As you leave the guards’ accoutrements behind, you’ll pass a series of early modern stove plates. They were originally assembled to form a box stove, like the one you can see on the left of this passage. Box stoves often had five sides and were heated from an adjoining room. That meant the living space remained free of irritating smoke and dust, which was considered an advantage.

The large surfaces of the stoves provided ample space for images to adorn the grand rooms. In the early modern period, biblical scenes or coats of arms were especially popular. Courtly scenes were also depicted. A particularly fine example is the oldest stove plate from the Solms region. You’ll find it across from where you are now – in the antiquities collection – between the wall-mounted shelves with the display of seal stamps. The plate was cast in the early 16th century and shows scenes of a romantic nature. You can't see it terribly well from a distance, but you’ll have a chance to look at it in more detail later.

The stove plates are products of the early iron industry in the Solms region. As early as 1495, an important sovereign privilege called the “Bergregal” was granted to Count Otto the Second. This entitled the count to the rights and royalties from mining.
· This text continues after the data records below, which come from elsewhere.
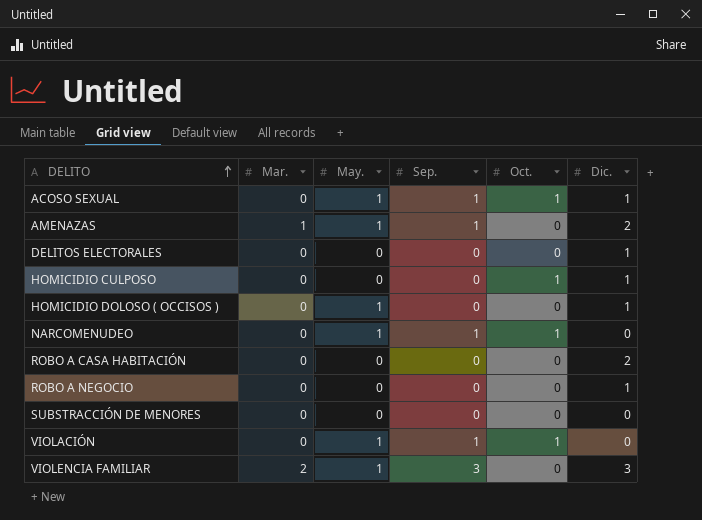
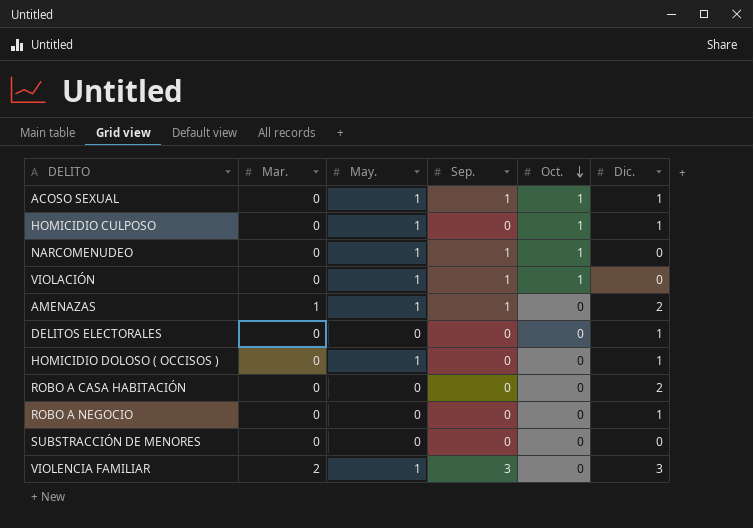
row order: DELITO ascending -> Oct. descending
HOMICIDIO CULPOSO | May.: 0 -> 1

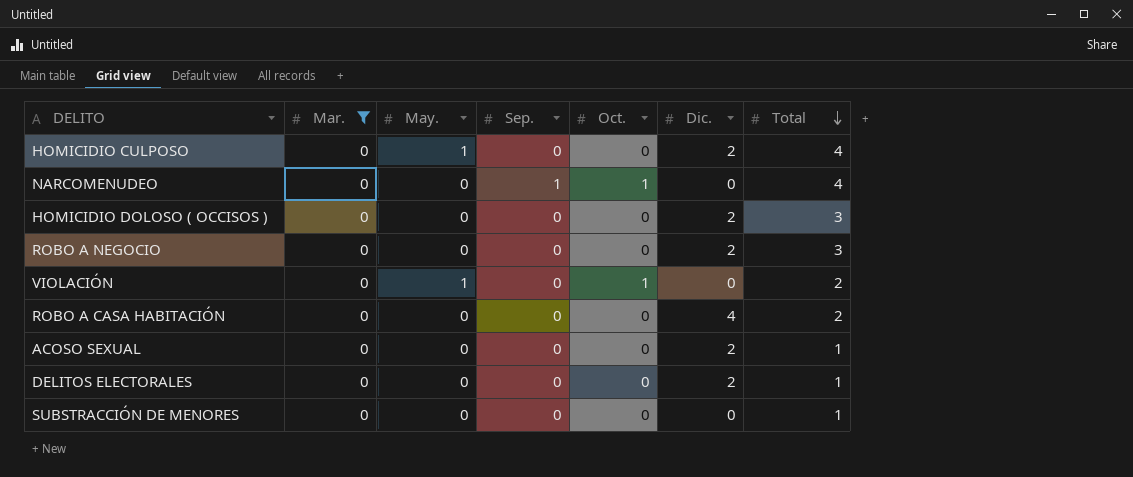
filter: none -> Mar. = 0
row order: Oct. descending -> Total descending
column Total | position: none -> 7
HOMICIDIO CULPOSO | Oct.: 1 -> 0
HOMICIDIO CULPOSO | Dic.: 1 -> 2
NARCOMENUDEO | May.: 1 -> 0
HOMICIDIO DOLOSO ( OCCISOS ) | May.: 1 -> 0
HOMICIDIO DOLOSO ( OCCISOS ) | Dic.: 1 -> 2
ROBO A NEGOCIO | Dic.: 1 -> 2
VIOLACIÓN | Sep.: 1 -> 0
ROBO A CASA HABITACIÓN | Dic.: 2 -> 4
ACOSO SEXUAL | May.: 1 -> 0
ACOSO SEXUAL | Sep.: 1 -> 0
ACOSO SEXUAL | Oct.: 1 -> 0
ACOSO SEXUAL | Dic.: 1 -> 2
DELITOS ELECTORALES | Dic.: 1 -> 2

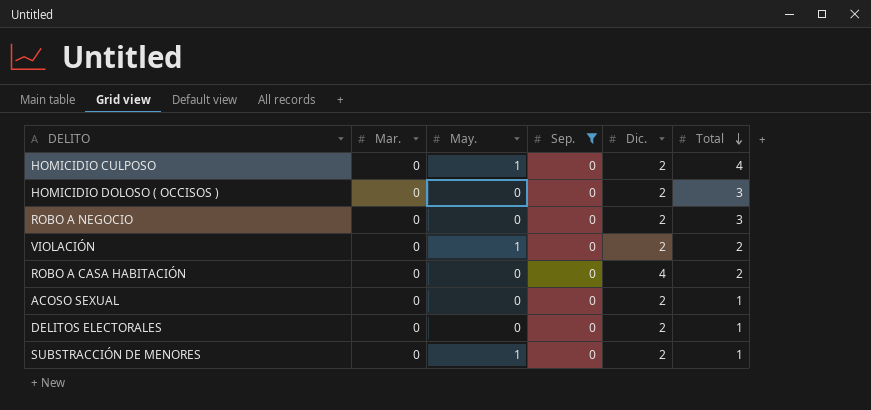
filter: Mar. = 0 -> Sep. = 0
column Oct. | position: 5 -> none
VIOLACIÓN | Dic.: 0 -> 2
SUBSTRACCIÓN DE MENORES | May.: 0 -> 1
SUBSTRACCIÓN DE MENORES | Dic.: 0 -> 2

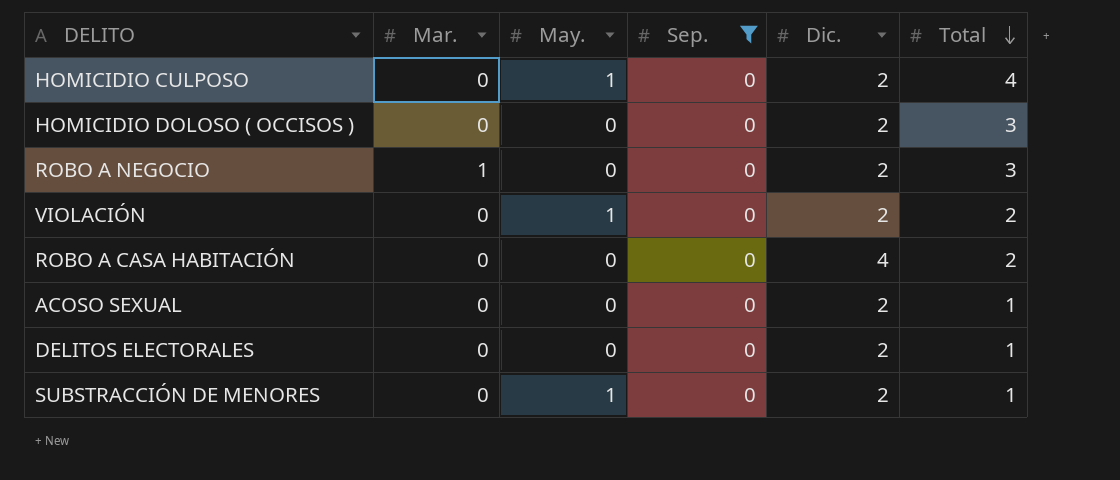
ROBO A NEGOCIO | Mar.: 0 -> 1

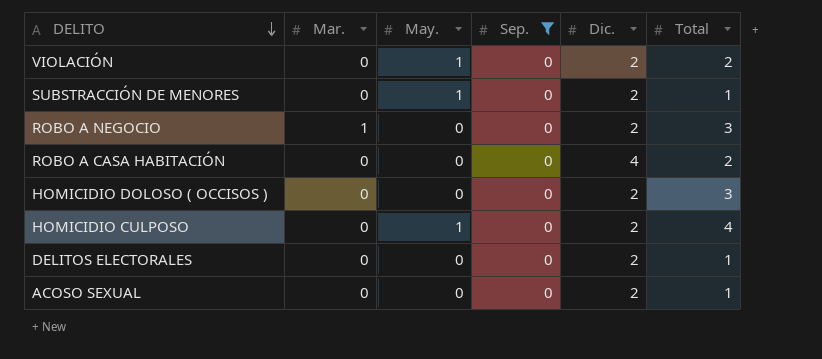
row order: Total descending -> DELITO descending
As soon as people knew how to extract liquefied iron from ore, they were able to produce cast iron. To make stove plates, an image was carved in wood and pressed into moulding sand. That created a negative mould, into which the iron was then cast. The stove plates you can see here were made in Asslar, about 15 kilometres or nine miles from Braunfels. Count Conrad zu Solms-Braunfels founded the Asslar iron works in 1587. It gained significance mainly as the leading weapons manufacturer in central Hesse. The foundry didn’t just make domestic cast-iron stoves, but also cannon and cannonballs.